Thanks for the comments

In this case, The assumption was made that engines that consume the same
amount of air/flue produce essential equivalent HP.  True,  the different
BSFC  for different engines which will result in a different HP output - but
I was trying to determine if the physical configuration of the pumping might
make a difference.

However, I believe that local inlet velocity does matter  - as a narrower
intake/Higher velocity can result in the "choking" of flow at a certain
velocities (there are formulas for determining at what velocity with what
opening that choke point occurs at - but I'll leave that to someone else)
and there is the increased friction loss (how significant I don't know) with
higher velocity and smaller opening.
Average velocity and maximum velocity can be considerably different in an
intake. According to the theory I have read the  Maximum instantaneous
velocity in your intake should not exceed mach 0.6 .  But, the average
velocity could still  could be in the 150-300 ft/sec range.

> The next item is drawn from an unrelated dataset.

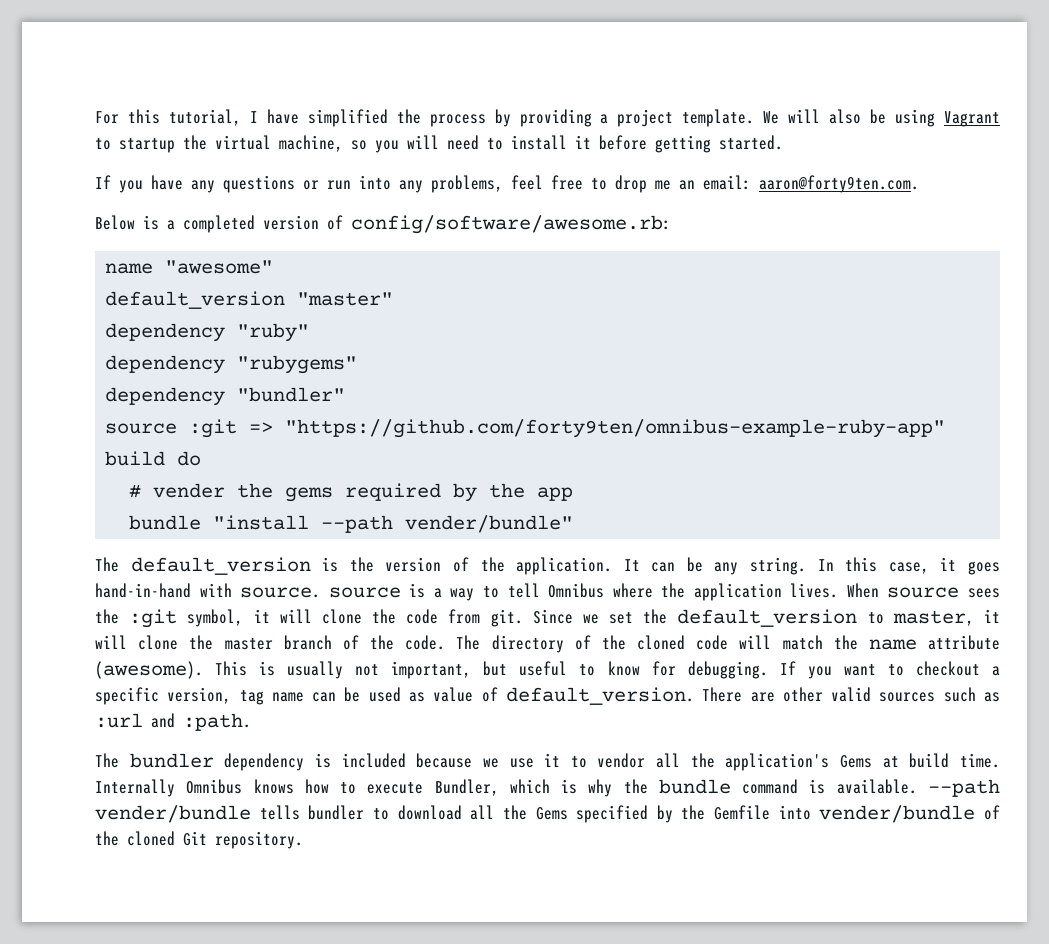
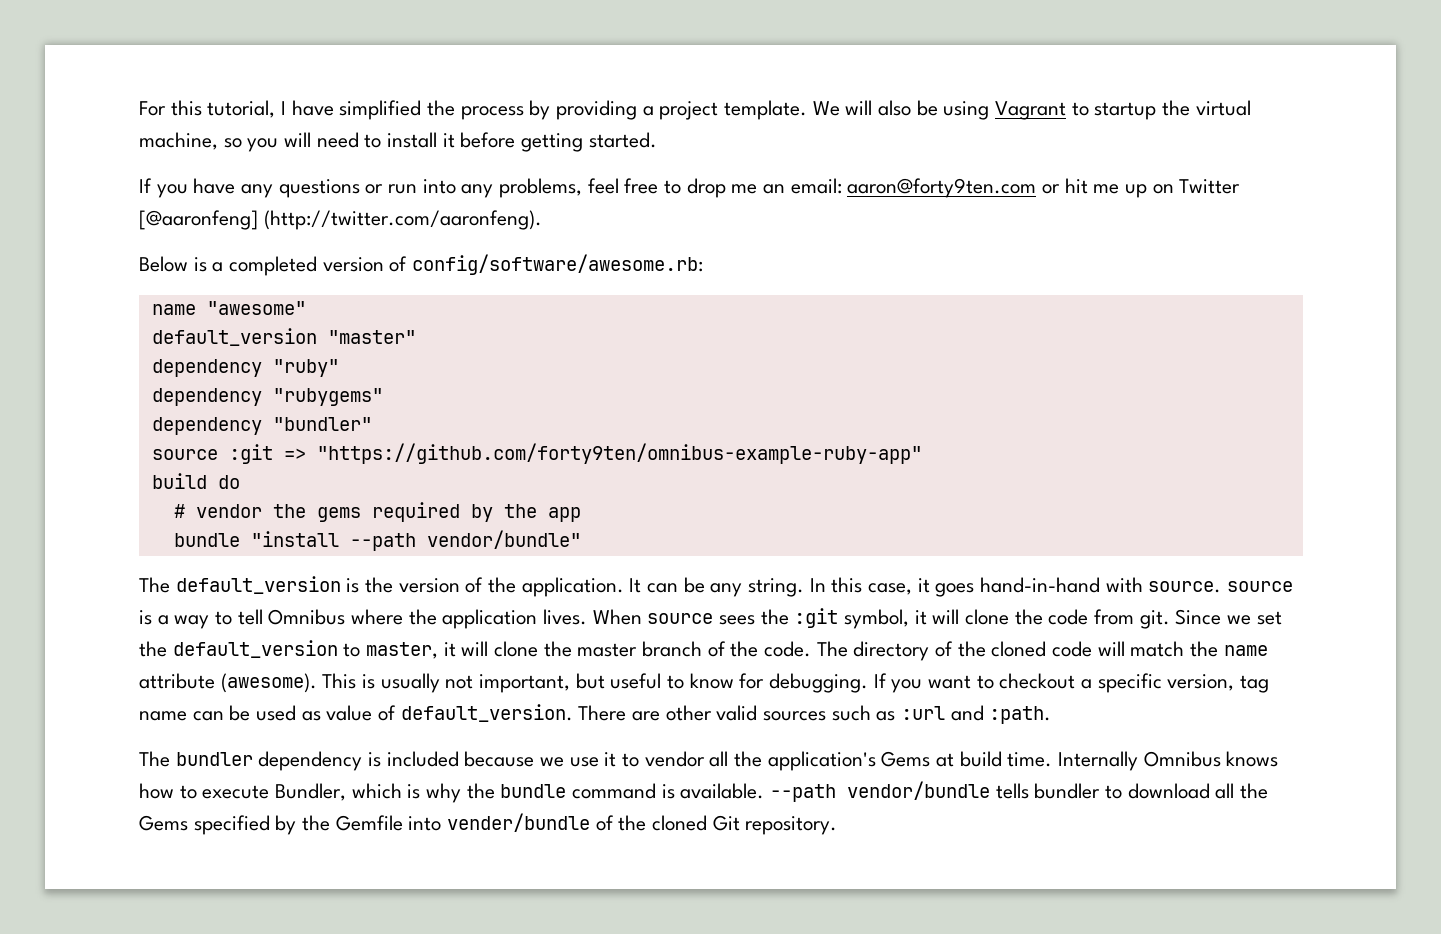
[759,175,919,193] aaron@forty9ten.com. -> [847,178,1241,198] [139,210,542,230] aaron@forty9ten.com or hit me up on Twitter [@aaronfeng] (http://twitter.com/aaronfeng).
[153,483,226,498] vender -> [195,504,262,518] vendor
[405,515,574,533] vender/bundle" -> [426,530,581,549] vendor/bundle"
[95,805,251,823] vender/bundle -> [847,781,991,800] vendor/bundle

I agree that Volume of air = velocity * Carb area, however, I think the
dependent and independent variables would cause the equation to be stated
Velocity = Volume of air/Carb area.  Since the volume of a positive
displacement pump is independent of the air velocity it would be the
independent variable in the equation.  However, to be perfectly correct we
should really talk about air mass   flow and not just the velocity as the
density of the intake charge will vary - but, the volume (with a positive
displacement pump) will not.  You get the same volumetric displacement from
the engine whether at idle or WOT - its, of course, the density of the air
in the intake that makes the difference in the power produced.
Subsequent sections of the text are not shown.